Railroads are a major link in the U.S. supply chain, with about a third of all freight moved via rail. Most consumers think of products in finished goods form—a car, computer, food at the grocery store—but they don't think about the raw materials in bulk that go into these items. Rail moves those items, from chemicals for water treatment plants, to paint, parts for auto manufacture, feed for livestock, ethanol that goes into gasoline at the pump. Most of the products we enjoy in finished form cannot be made without these raw materials.
It would take about 450 trucks to actually replace one long freight train. Given a current shortage of truck drivers, diverting to another mode of transportation cannot happen. We simply do not have enough trucks, drivers or capacity on the road for this alternative. Also, many items moved by rail cannot be moved via another mode of transportation, such as ethanol for gasoline.
If you think about how rail works, these are items that are being moved in bulk in these large containers. Consumers don't realize the importance of this main artery that feeds all of these raw ingredients into so many different products in the broader supply chain.
3. What would be the impact of a rail strike?
I don't even want to imagine what it would do to prices in a supply chain that is so fragile—and coupling that with inflation, the consumer price index and all the other metrics.

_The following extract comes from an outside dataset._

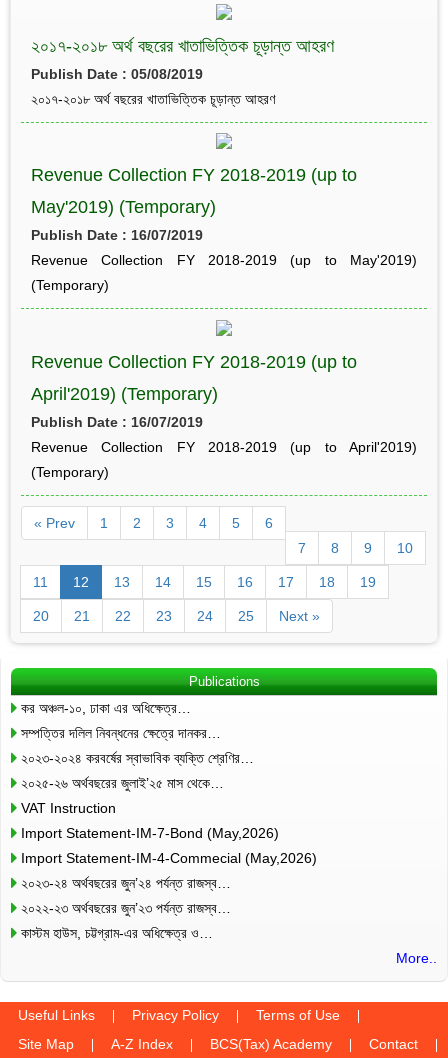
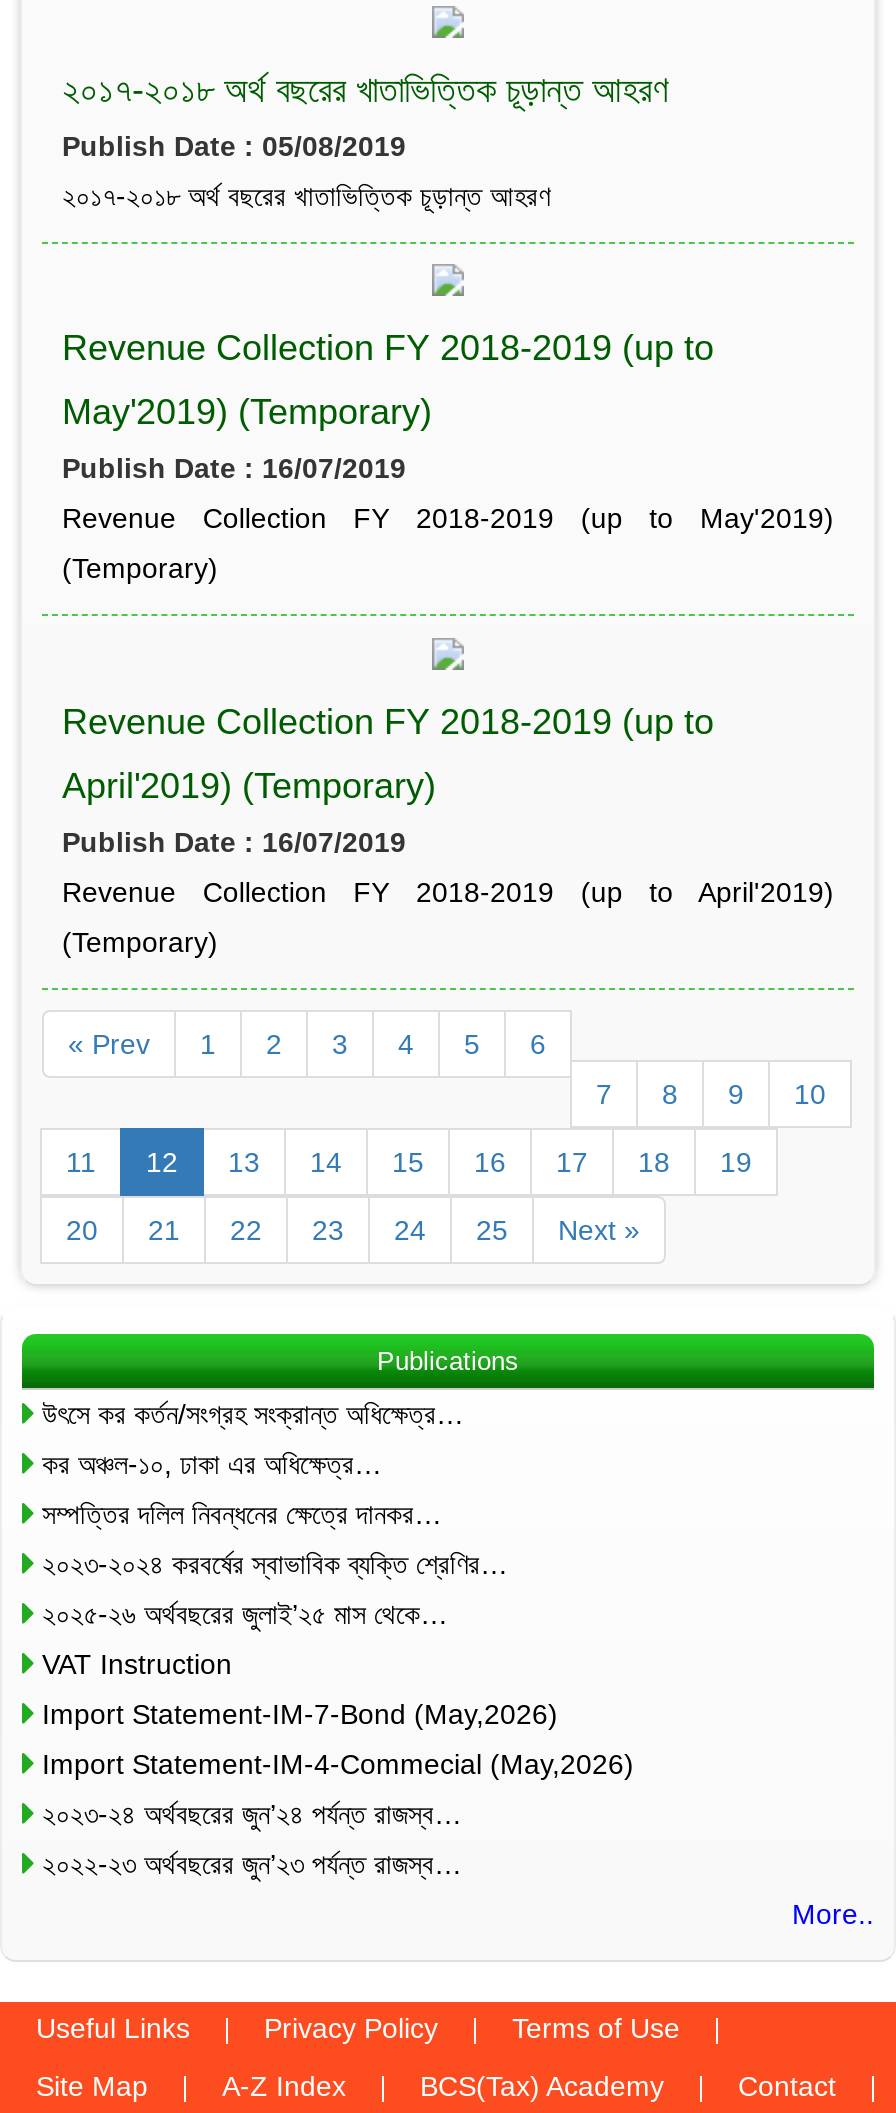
+ উৎসে কর কর্তন/সংগ্রহ সংক্রান্ত অধিক্ষেত্র…

moved down: কর অঞ্চল-১০, ঢাকা এর অধিক্ষেত্র… | সম্পত্তির দলিল নিবন্ধনের ক্ষেত্রে দানকর… | ২০২৩-২০২৪ করবর্ষের স্বাভাবিক ব্যক্তি শ্রেণির… | ... | ২০২৩-২৪ অর্থবছরের জুন’২৪ পর্যন্ত রাজস্ব… | ২০২২-২৩ অর্থবছরের জুন’২৩ পর্যন্ত রাজস্ব…

- কাস্টম হাউস, চট্টগ্রাম-এর অধিক্ষেত্র ও…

The impact of the rail strike would be immediately felt at the gas pump with prices rising. The cost of the strike would grow rapidly, especially as agricultural items begin to perish and workers are furloughed. For example, 75% or all cars in the U.S. and parts for their manufacture are moved via rail. Auto manufacturing plants rely on rail to deliver these parts and without them manufacturing facilities cannot operate.

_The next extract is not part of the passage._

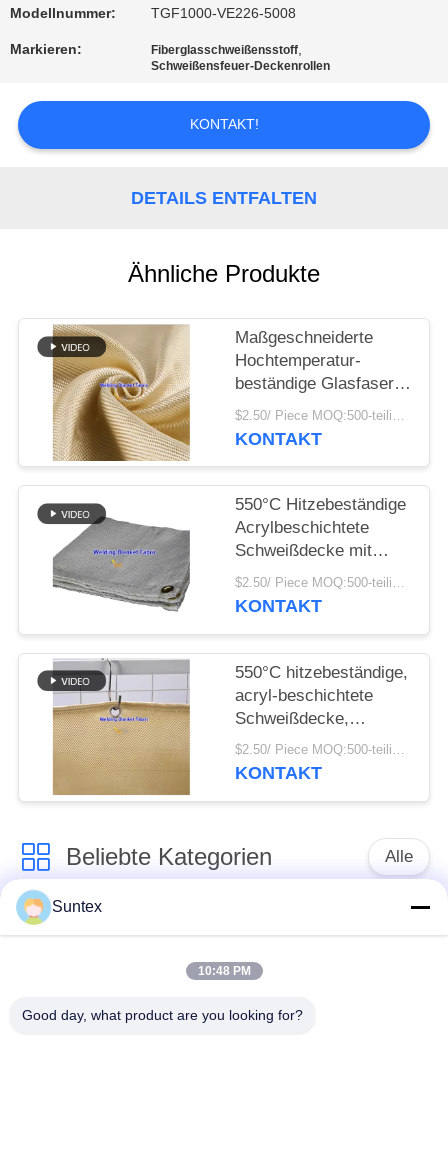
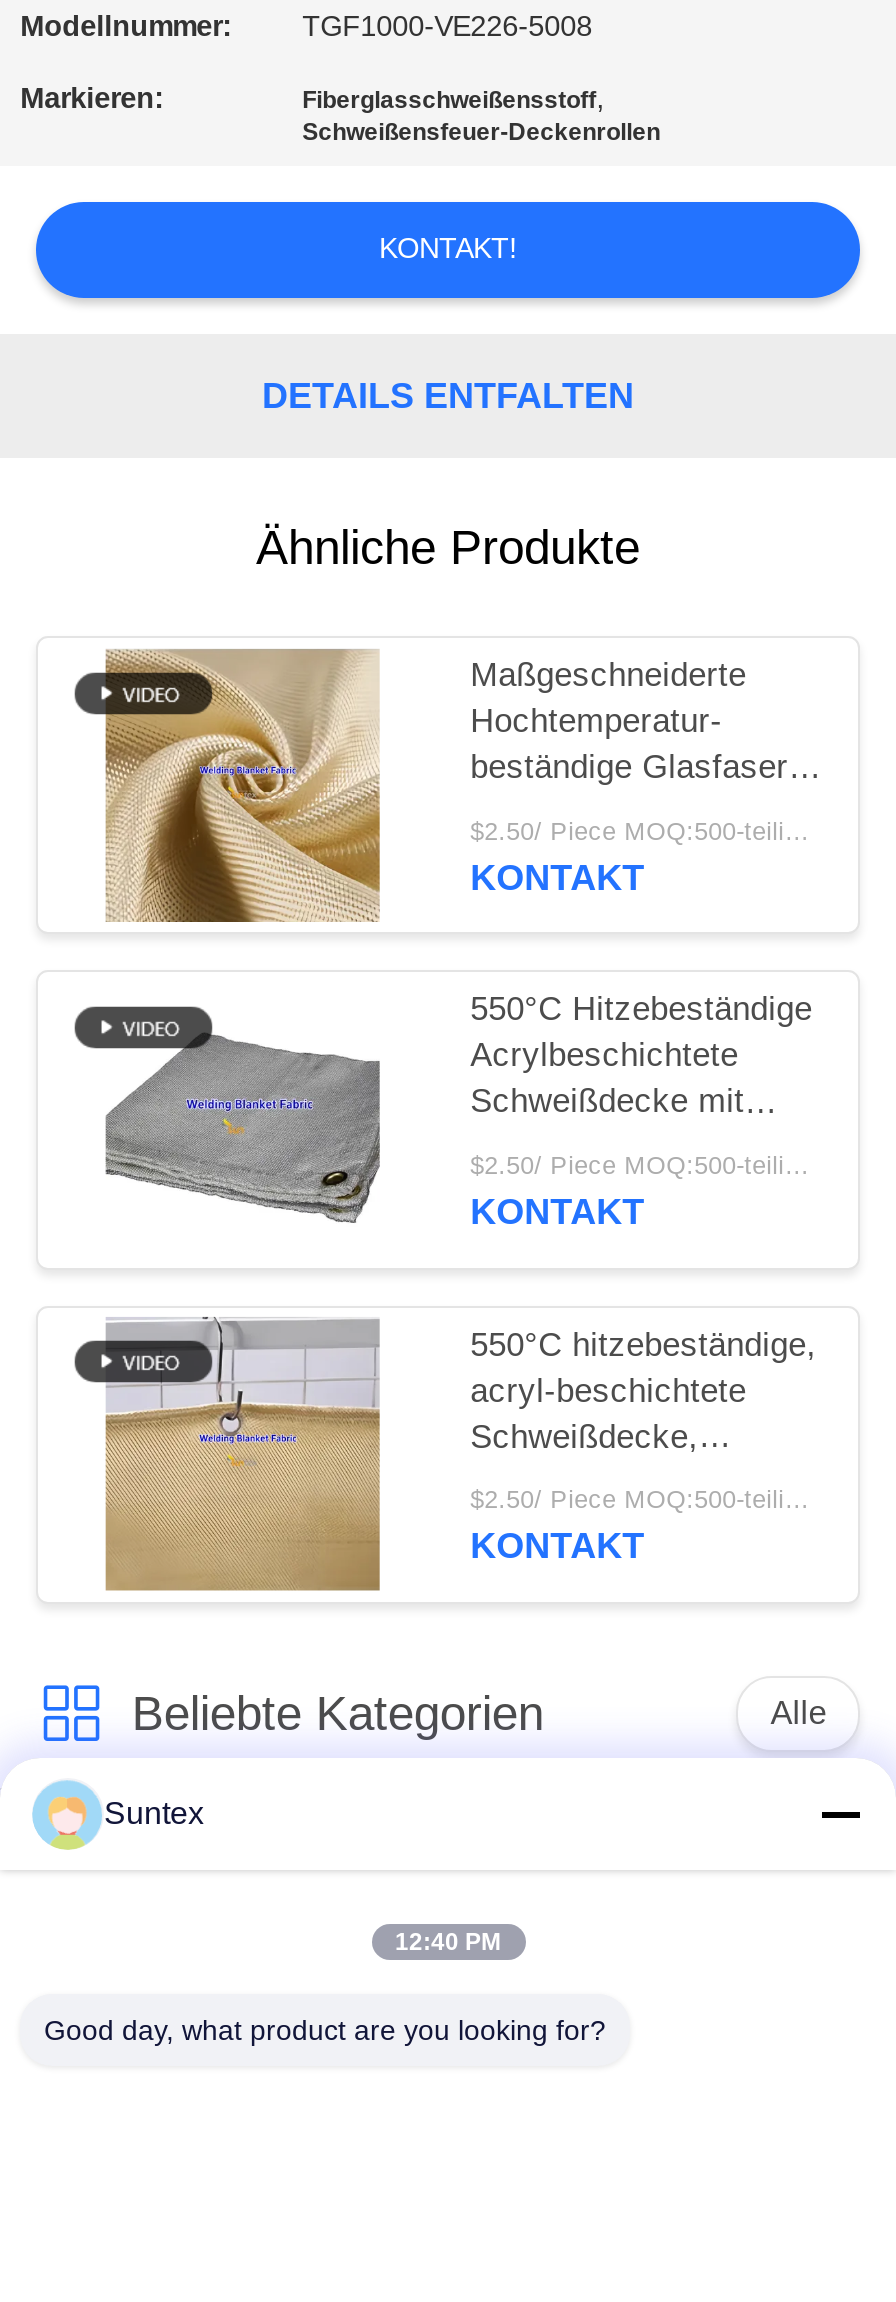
- 10:48 PM
+ 12:40 PM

We can't get rid of rail, which is extremely inexpensive compared to trucking or air transport. It's an intricate logistics network. If this were to shut down, it would be absolutely catastrophic—something like $2 billion per day in economic impact.
Even a shutdown of a short duration, say 24 hours, would be extremely damaging. Supply chains need time to ramp up after a stoppage and there would be cascading effects.
4. Supply chains have regained strength since the low point of the COVID-19 pandemic. But how would you gauge the state of supply chains overall?
Supply chains continue to be quite fragile as they have not recovered since COVID-19. Further, we have had a continuing series of disruptions, from the war on Ukraine to China's zero COVID policy, all impacting global supply chains.
I would say it's in this very dynamic period of evolution. And it's changing very quickly. For example, retailers have overestimated the amount and type of goods to carry, and are now holding large amounts of inventory. Coupled with a difficult economic situation this reveals the volatility.
We are in a very turbulent time. The entire business cycle is rapidly shifting and the window of change is now extremely short.
5. What is the key to understanding the new supply chains?
Supply chains are about a smooth flow through various pipelines. Any interruption stops the flow and getting it up and running is very difficult. There are a lot of variables because so many things have to be optimized. It's very dynamic and requires a whole new way of thinking.
Which items do I want? How many? Where do I locate them? This is where analytics comes in. There's a real art to it—which metrics do I look at?
Even companies that are sophisticated like Amazon, Walmart, Target, Nordstroms—they find themselves being stuck with inventories because it's so challenging and we are in a fast-moving landscape.
6. Will we look back and say that the pandemic forced businesses to create more sophisticated supply chains?
Yes. But we also have to realize that as consumers we've been spoiled by the lean supply chains that existed before COVID. Products don't come just simply from pressing the button and Amazon magically delivers them to our doorstep.
As consumers we have to brace ourselves for the fact that it will cost us more and we will have fewer choices. But isn't that better than not having products?